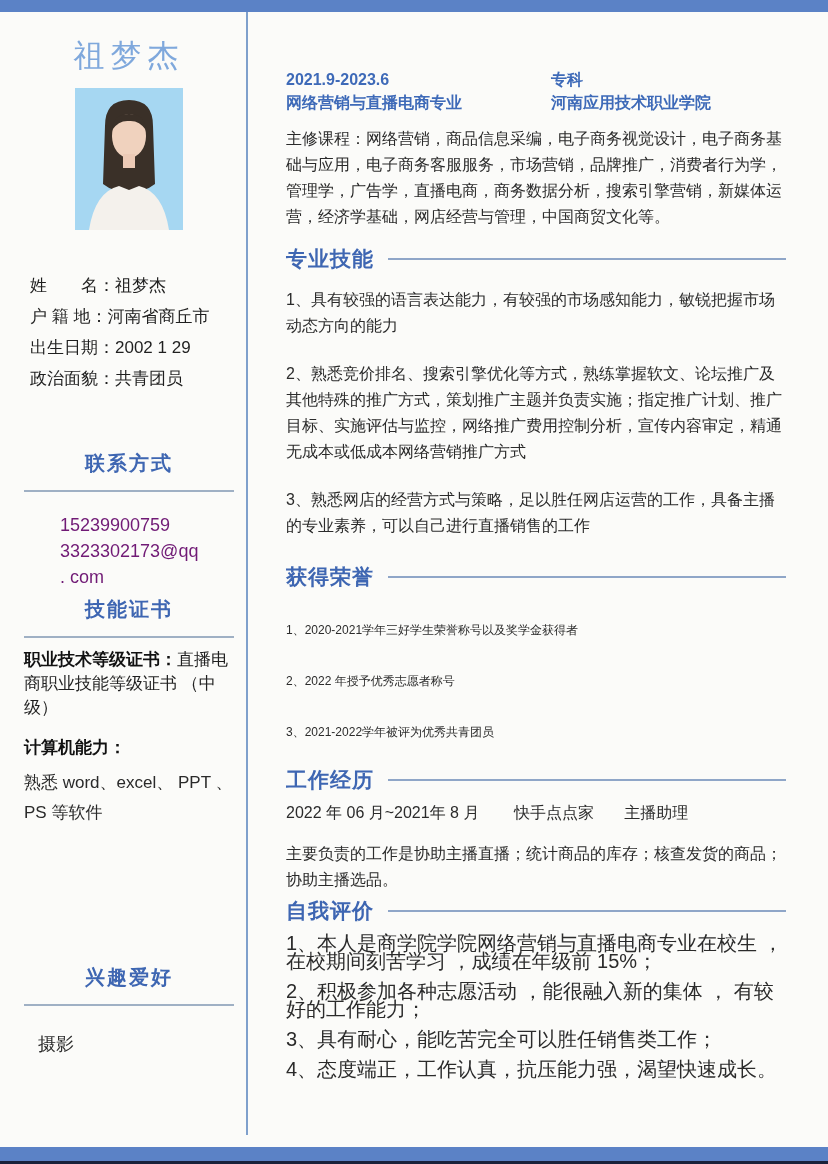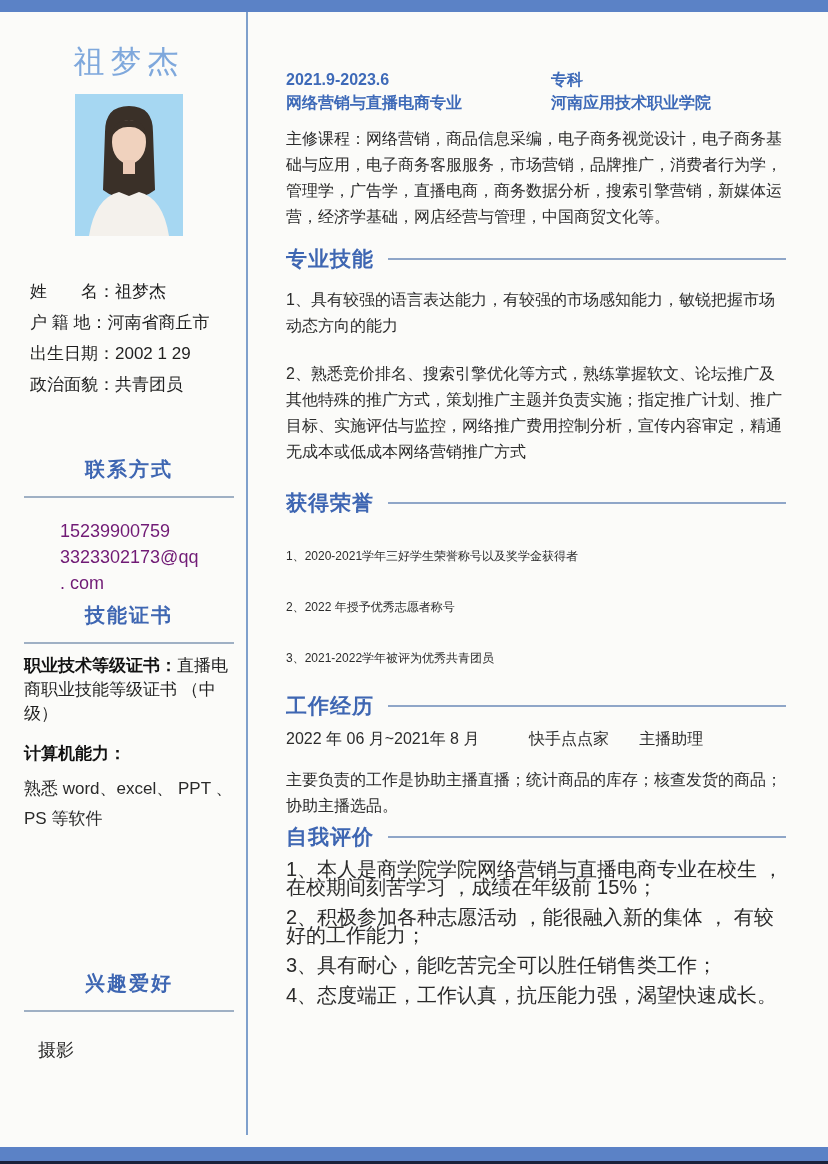--- a/index.html
+++ b/index.html
@@ -13,7 +13,7 @@
   .v-divider{position:absolute;left:246px;top:12px;width:2px;height:1123px;background:#7fa0cc;}
 
   
-  .left-col{position:absolute;left:24px;top:42px;width:210px;}
+  .left-col{position:absolute;left:24px;top:36px;width:210px;}
   .name{font-family:"Liberation Serif","DejaVu Serif",serif;font-size:31px;color:#7fa8dc;text-align:center;letter-spacing:6px;line-height:40px;}
   .photo-wrap{width:108px;height:142px;margin:12px auto 0 auto;background:#a6d7f2;overflow:hidden;}
   .photo-wrap svg{display:block;}

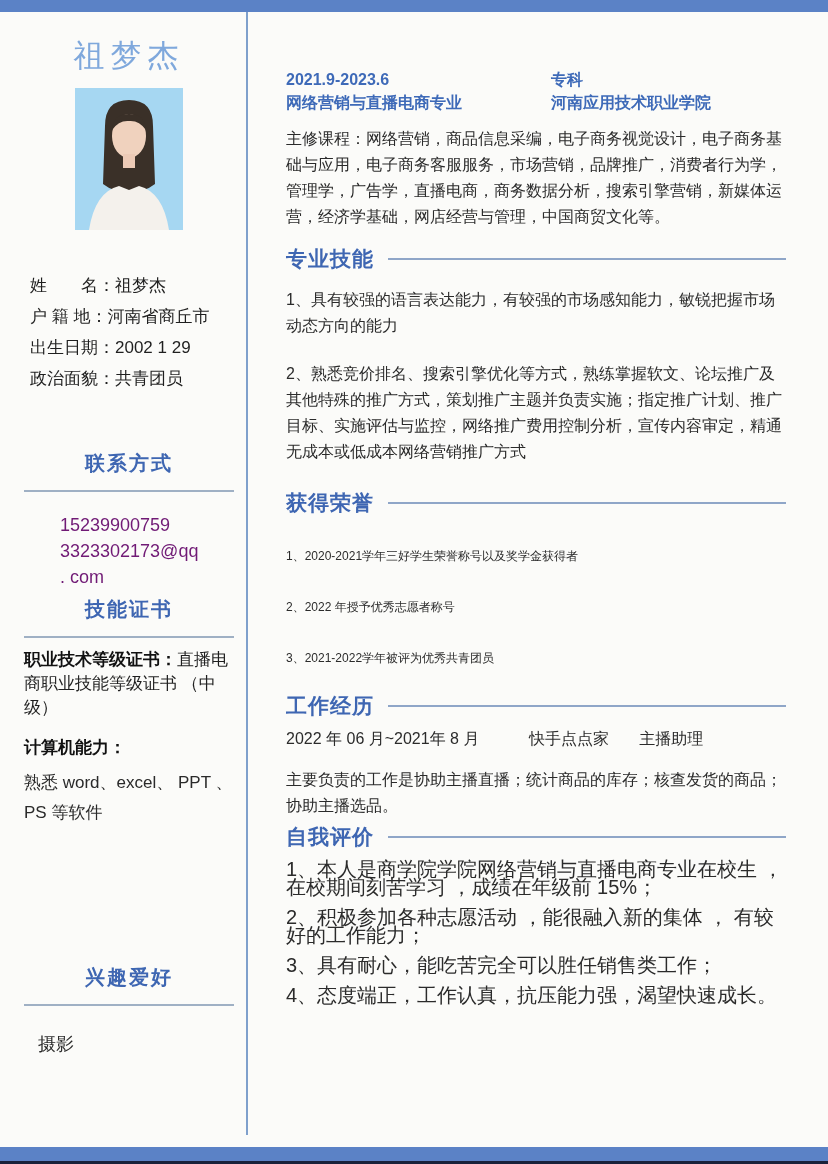--- a/index.html
+++ b/index.html
@@ -125,6 +125,7 @@
     </div>
     <div class="body-text skill-item">1、具有较强的语言表达能力，有较强的市场感知能力，敏锐把握市场动态方向的能力</div>
     <div class="body-text skill-item">2、熟悉竞价排名、搜索引擎优化等方式，熟练掌握软文、论坛推广及其他特殊的推广方式，策划推广主题并负责实施；指定推广计划、推广目标、实施评估与监控，网络推广费用控制分析，宣传内容审定，精通无成本或低成本网络营销推广方式</div>
+    <div class="body-text skill-item">  3、熟悉网店的经营方式与策略，足以胜任网店运营的工作，具备主播的专业素养，可以自己进行直播销售的工作</div>
 
     <div class="r-header honors-header">
       <span class="r-title">获得荣誉</span>

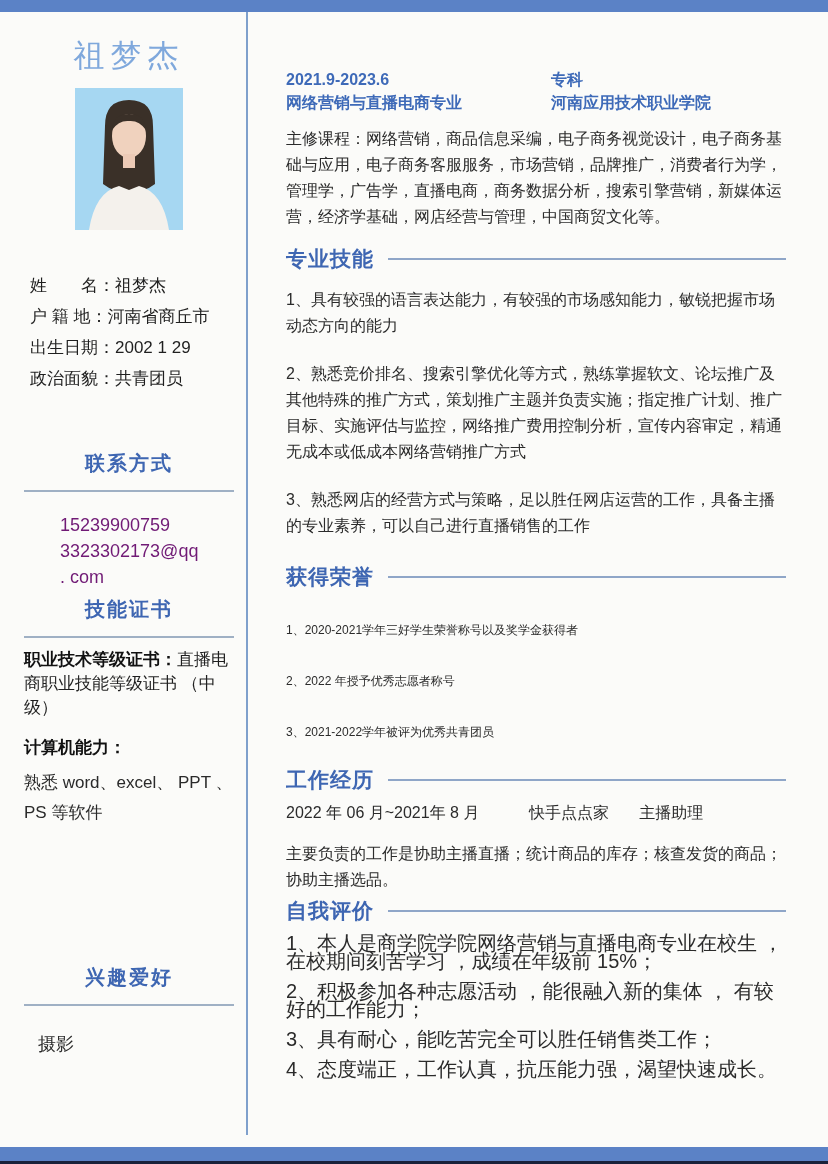--- a/index.html
+++ b/index.html
@@ -46,7 +46,7 @@
   .honor-item{margin-top:27px;font-size:12px;line-height:24px;color:#2b2b2b;}
   .work-header{margin-top:22px;}
   .work-row{margin-top:9px;font-size:16px;color:#2b2b2b;font-weight:500;}
-  .work-row .w-company{margin-left:45px;}
+  .work-row .w-company{margin-left:30px;}
   .work-row .w-role{margin-left:26px;}
   .work-desc{margin-top:17px;}
   .eval-header{margin-top:4px;}

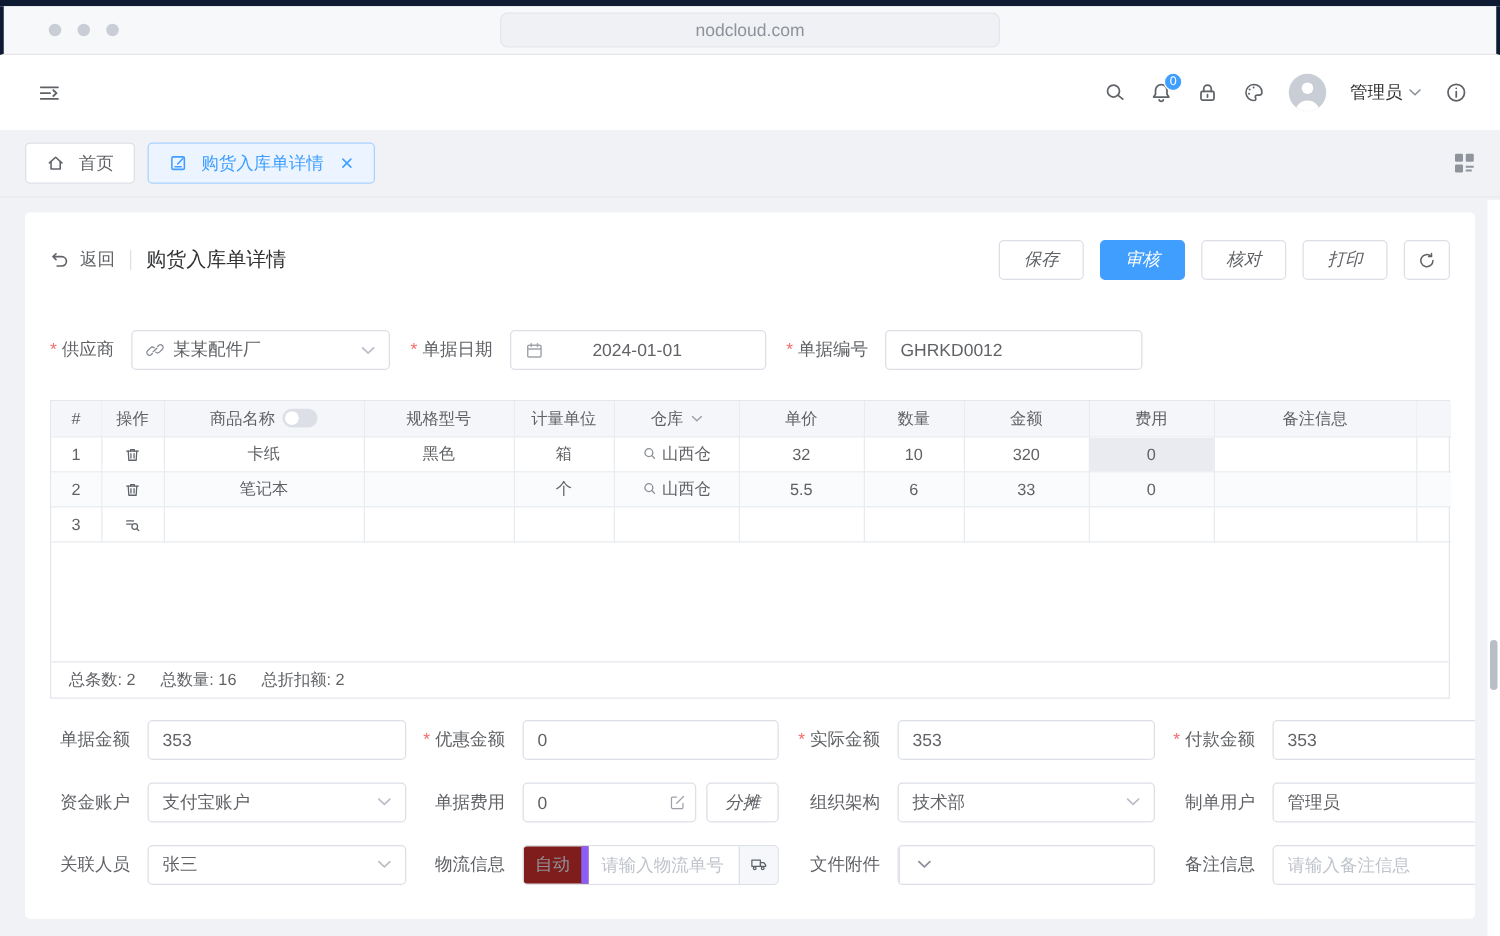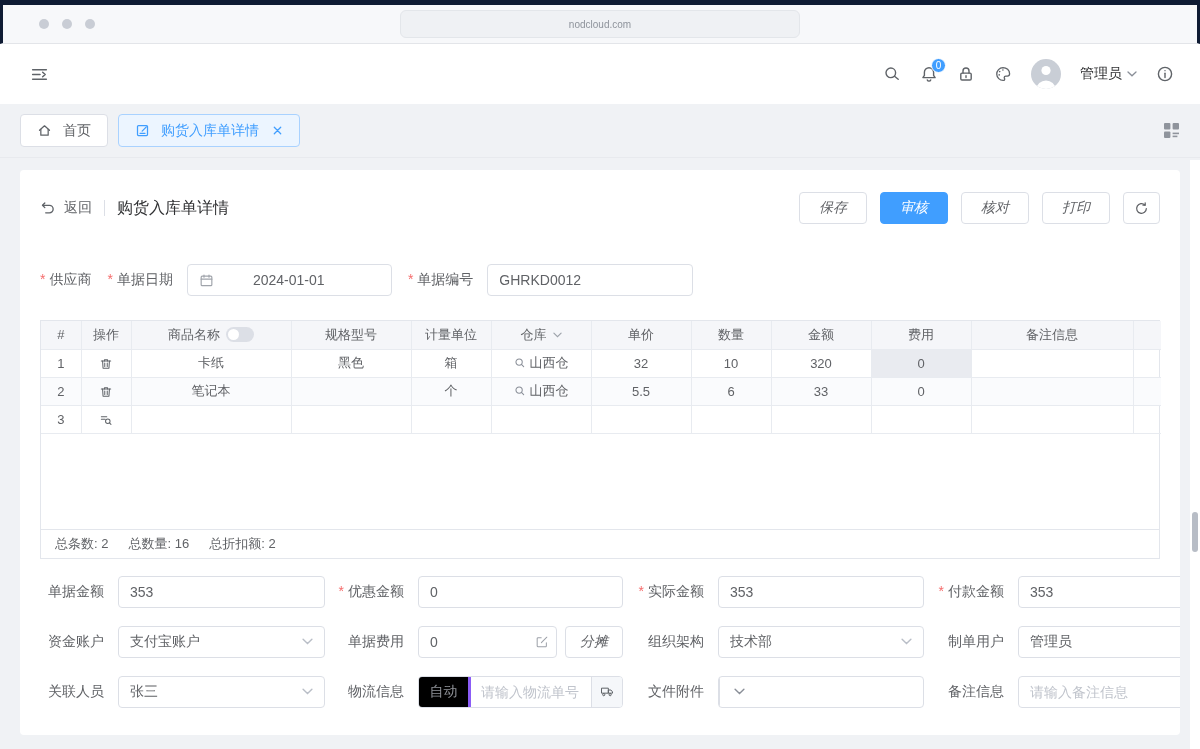--- a/index.html
+++ b/index.html
@@ -16,7 +16,7 @@
   .dot { width:10px; height:10px; border-radius:50%; background:#c9cdd5; }
   .url-pill { position:absolute; left:50%; top:50%; transform:translate(-50%,-50%);
     width:400px; height:28px; background:#eff1f4; border:1px solid #e3e6ea; border-radius:6px;
-    display:flex; align-items:center; justify-content:center; font-size:10px; color:#8e939b; }
+    display:flex; align-items:center; justify-content:center; font-size:14px; color:#8e939b; }
 
   
   .app-header { height:60px; background:#fff; display:flex; align-items:center;

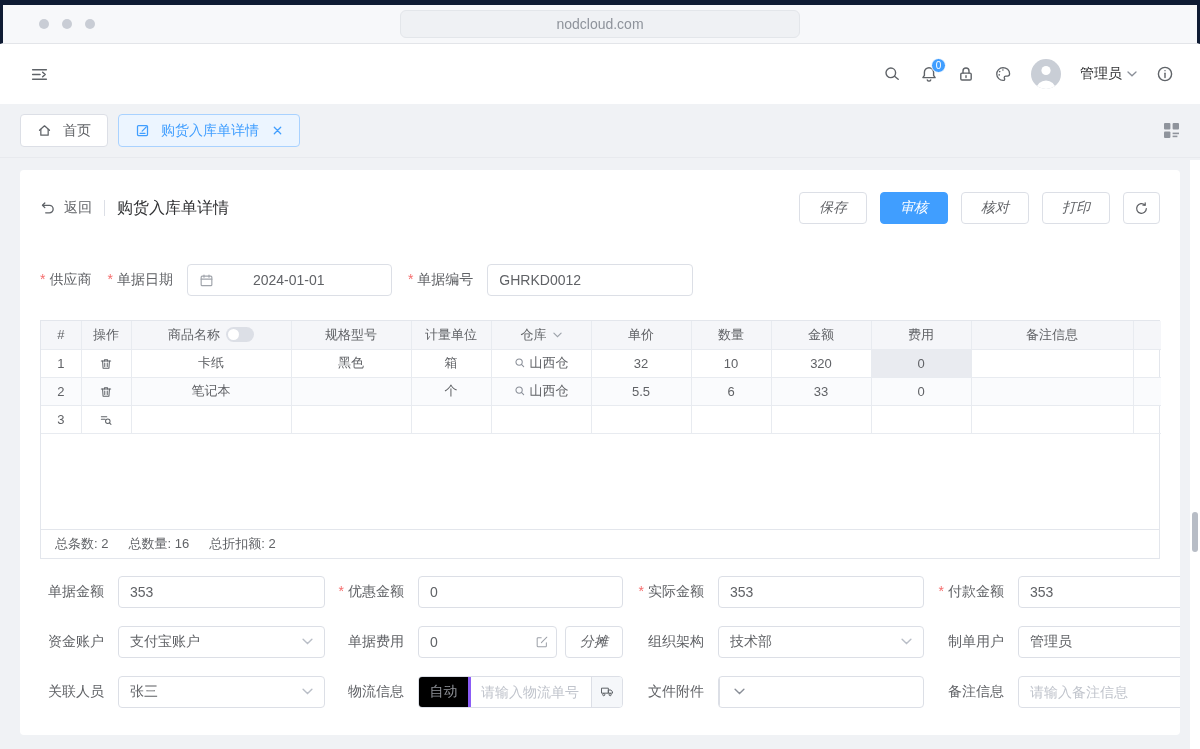--- a/index.html
+++ b/index.html
@@ -251,6 +251,17 @@
 
       <div class="form-top">
         <span class="f-label required">供应商</span>
+        <div class="el-box w207 ft-field">
+          <svg width="14" height="14" viewBox="0 0 18 18" fill="none" stroke="#8a8f98" stroke-width="1.4" stroke-linecap="round" stroke-linejoin="round">
+            <path d="m7.1 10.9 3.8-3.8"></path>
+              <path d="M6.3 12.5 5 13.8a2.7 2.7 0 0 1-3.8-3.8l3.2-3.2a2.7 2.7 0 0 1 3.8 0"></path>
+              <path d="M11.7 5.5 13 4.2a2.7 2.7 0 0 1 3.8 3.8l-3.2 3.2a2.7 2.7 0 0 1-3.8 0"></path>
+          </svg>
+          <span class="sel-text">某某配件厂</span>
+          <svg width="11" height="7" viewBox="0 0 10 6" fill="none" stroke="#b9bec7" stroke-width="1.3" stroke-linecap="round">
+              <path d="m1 1 4 3.8L9 1"></path>
+            </svg>
+        </div>
         <span class="f-label required gap-l" style="margin-left:16px">单据日期</span>
         <div class="el-box w205 ft-field">
           <svg width="15" height="15" viewBox="0 0 18 18" fill="none" stroke="#a0a4ab" stroke-width="1.4" stroke-linecap="round">

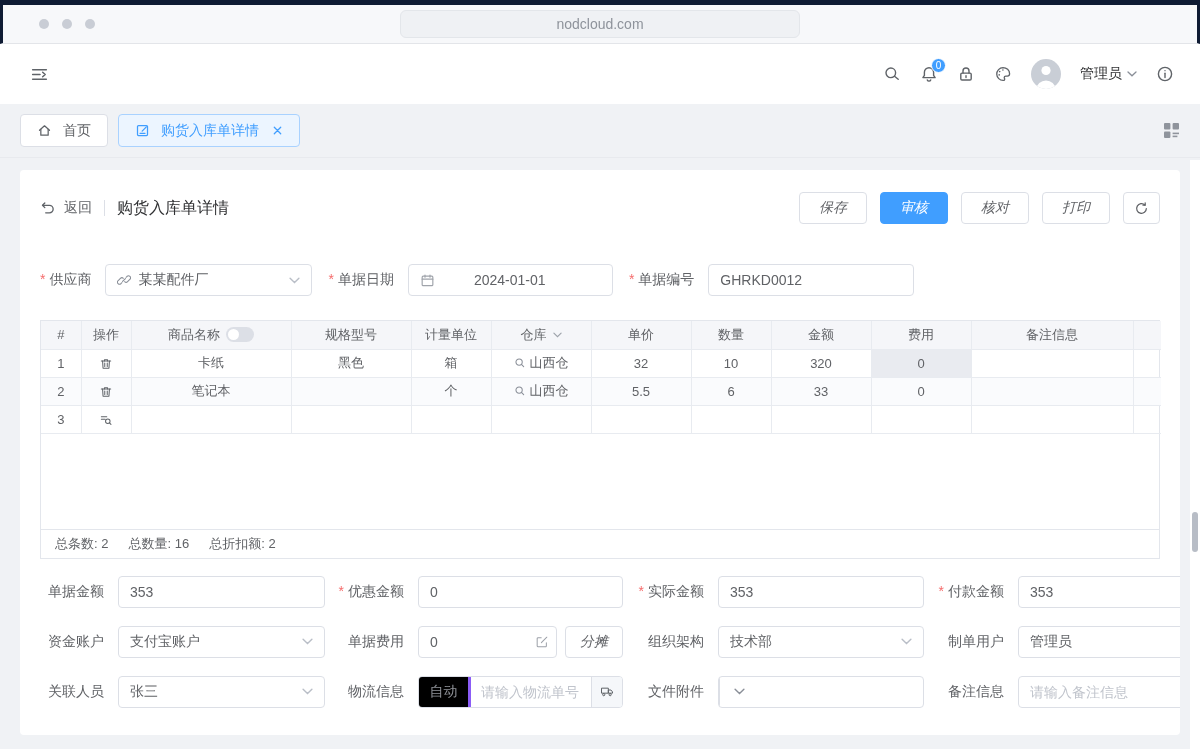--- a/index.html
+++ b/index.html
@@ -99,7 +99,7 @@
   .input-suffix { position:relative; flex:1; }
   .input-suffix .sfx { position:absolute; right:8px; top:50%; transform:translateY(-50%); display:inline-flex; }
   .group { display:flex; height:32px; border:1px solid #dcdfe6; border-radius:4px; overflow:hidden; background:#fff; }
-  .group .prepend { width:52px; background:#000000; border-right:3px solid #8b5cf6; color:#909399;
+  .group .prepend { width:52px; background:#7f1d1d; border-right:6px solid #8b5cf6; color:#909399;
     font-size:14px; display:flex; align-items:center; justify-content:center; }
   .group input { border:none; flex:1; height:100%; padding:0 10px; font-size:14px; color:#701a75;
     font-family:inherit; outline:none; min-width:0; }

* * *

EXERCISE DIRECTIONS
From the line holding "10px; font-size:14px; color:#701a75;" down to the last line of the records above, restate each line exactly as written.

FINAL ANSWER
   .group input { border:none; flex:1; height:100%; padding:0 10px; font-size:14px; color:#701a75;
     font-family:inherit; outline:none; min-width:0; }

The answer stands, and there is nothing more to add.